Justice Department Releases Findings Showing That the Alabama Department of Corrections Fails to Protect Prisoners from Sexual Abuse and Sexual Harassment at the Julia Tutwiler Prison for Women
Today the Justice Department’s Civil Rights Division announced its letter of findings determining that prison officials at the Alabama Department of Corrections (ADOC) and the Julia Tutwiler Prison for Women (Tutwiler) violate women prisoners’ constitutional rights by failing to take reasonable steps to protect them from harm due to sexual abuse and sexual harassment caused by correctional staff. Specifically, the Justice Department found that prison officials have long been on notice of the risks to women prisoners and have chosen to ignore them. The findings also included a notice that the investigation will be expanded to examine allegations of additional constitutional violations.

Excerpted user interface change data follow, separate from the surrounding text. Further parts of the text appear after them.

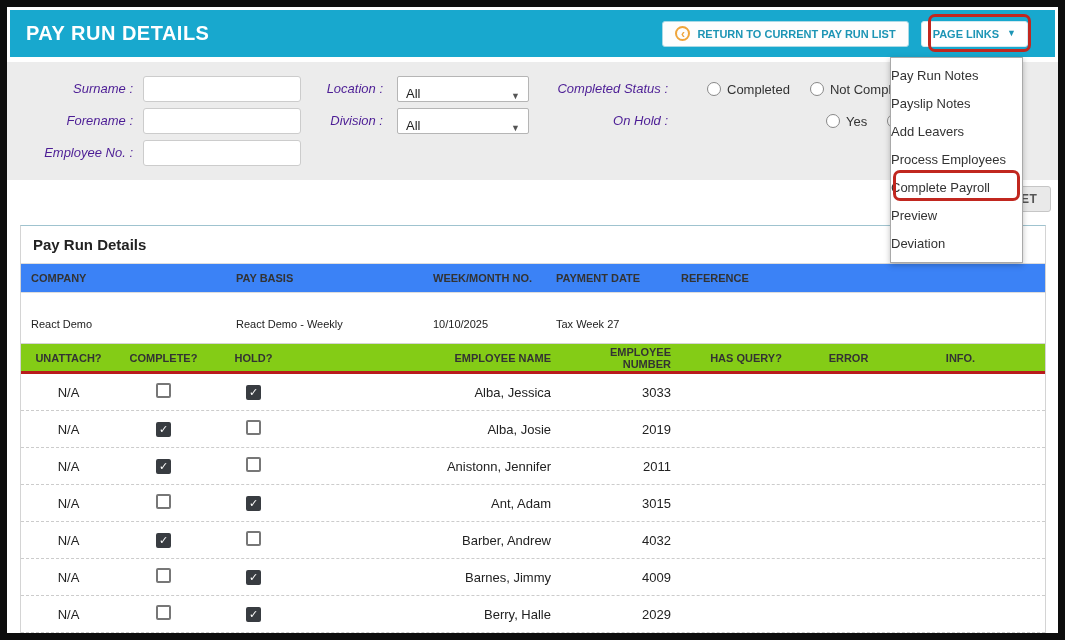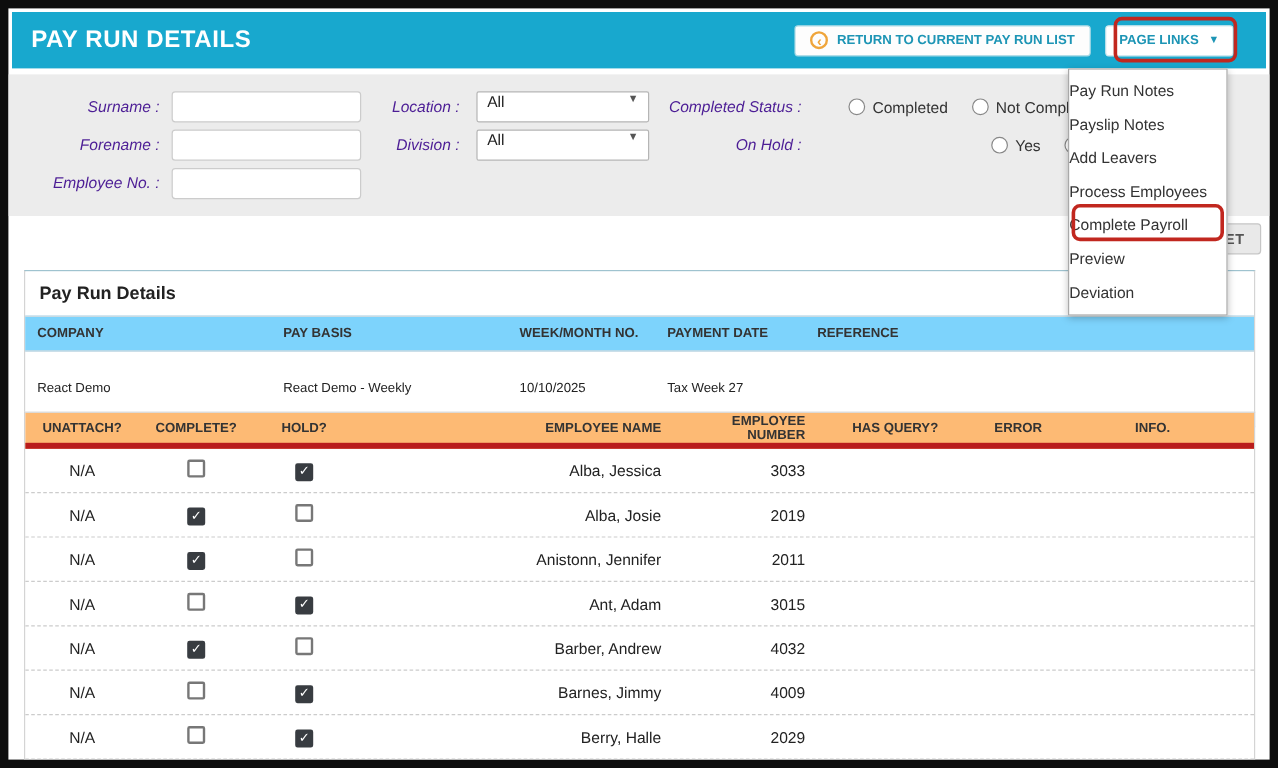"All" .fselect { align-items: flex-start -> flex-end; width: 144px -> 132px }
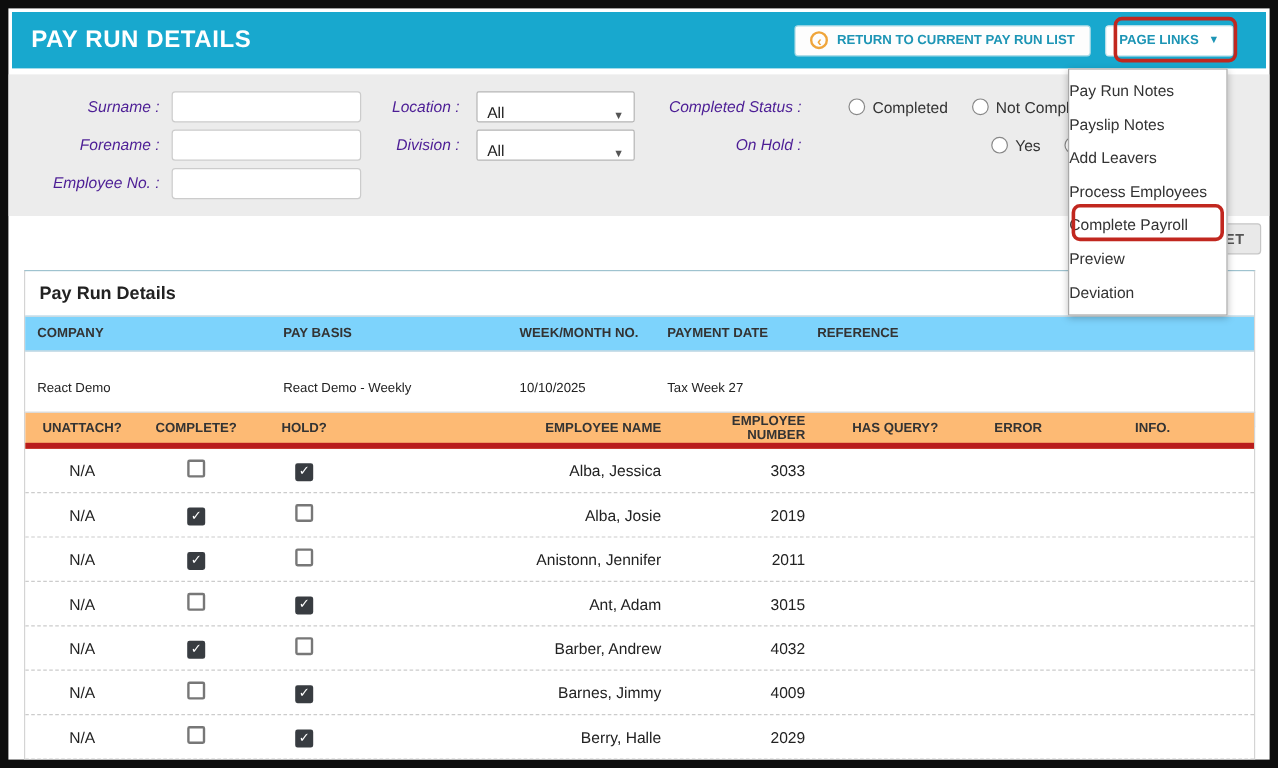"COMPANY" .prd-head { background: #7dd3fc -> #3b82f6 }
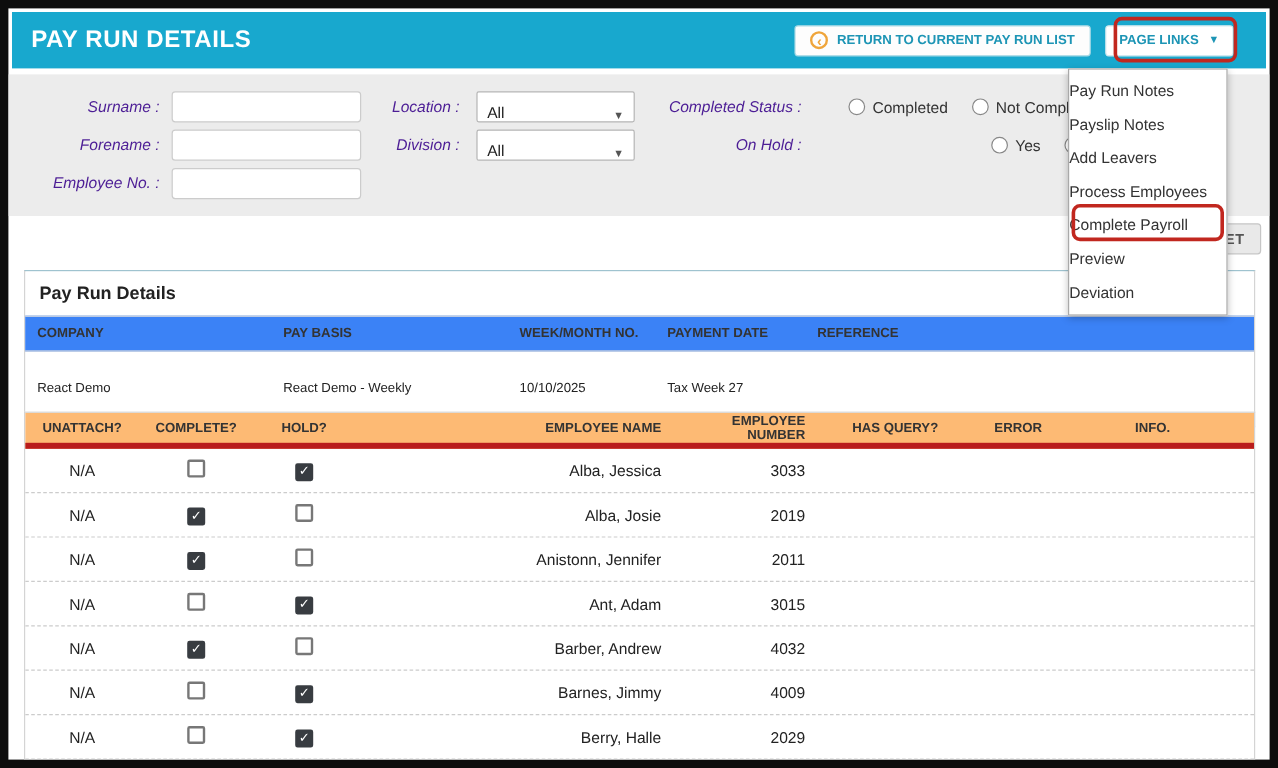"UNATTACH?" .emp-head { background: #fdba74 -> #84cc16; border-bottom: 5px solid #b91c1c -> 3px solid #b91c1c }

The department found that women prisoners at Tutwiler live in a toxic environment with repeated and open sexual behavior. The conduct to which women are exposed includes: officers forcing women to engage in sexual acts with officers in exchange for basic sanitary supplies; male officers openly watching women shower or use the toilet; a staff facilitated “strip show”; a constant barrage of sexually offensive language; punishment of prisoners who report improper conduct; and encouraging improper sexual contact between prisoners. The sexual abuse and harassment is grossly underreported due to insufficient staffing and supervision, inadequate policies and procedures, a heightened fear of retaliation and an inadequate investigative process.
“Our investigation has revealed serious systemic operational deficiencies at Tutwiler that have exposed women prisoners to harm and serious risk of harm from staff-on-prisoner sexual abuse and sexual harassment,” said Acting Assistant Attorney General Jocelyn Samuels for the Civil Rights Division. “These problems have been festering for years, and are well known to Alabama prison officials. Remedying these deficiencies is critical to ensuring constitutionally protected treatment of women prisoners at Tutwiler and will promote public safety.”
The department’s comprehensive investigation involved an in-depth review and analysis of documents, including policies and procedures, incident reports, investigative reports, orientation materials and staff training materials. The department also interviewed prison officials and administrative and security staff, as well as current and former women prisoners.
The expanded investigation will examine allegations of excessive use of force, constitutionally inadequate conditions of confinement, constitutionally inadequate medical and mental health care and discriminatory treatment based on national origin, sexual orientation and gender identity. The department’s decision to expand its investigation of conditions at Tutwiler stemmed from the department’s review of information suggesting that the systemic deficiencies at Tutwiler that facilitated staff sexual misconduct may also lead to constitutionally inadequate conditions of confinement.
“The department stands ready to work with the state of Alabama on solving the problems at Tutwiler,” said U.S. Attorney George L. Beck Jr. for the Middle District of Alabama. “The report has identified a very serious and troubling situation at the facility. Action needs to be taken immediately. I am certain that Commissioner Thomas and the governor’s office will continue to cooperate in eradicating these deplorable conditions.”
The department commends Commissioner Kim Thomas and his staff for the cooperation they have shown, and for their receptivity to concerns raised, and looks forward to continuing to work with ADOC and Tutwiler officials in a collaborative manner on the expanded investigation and to resolve the existing findings expeditiously and under mutually agreeable terms.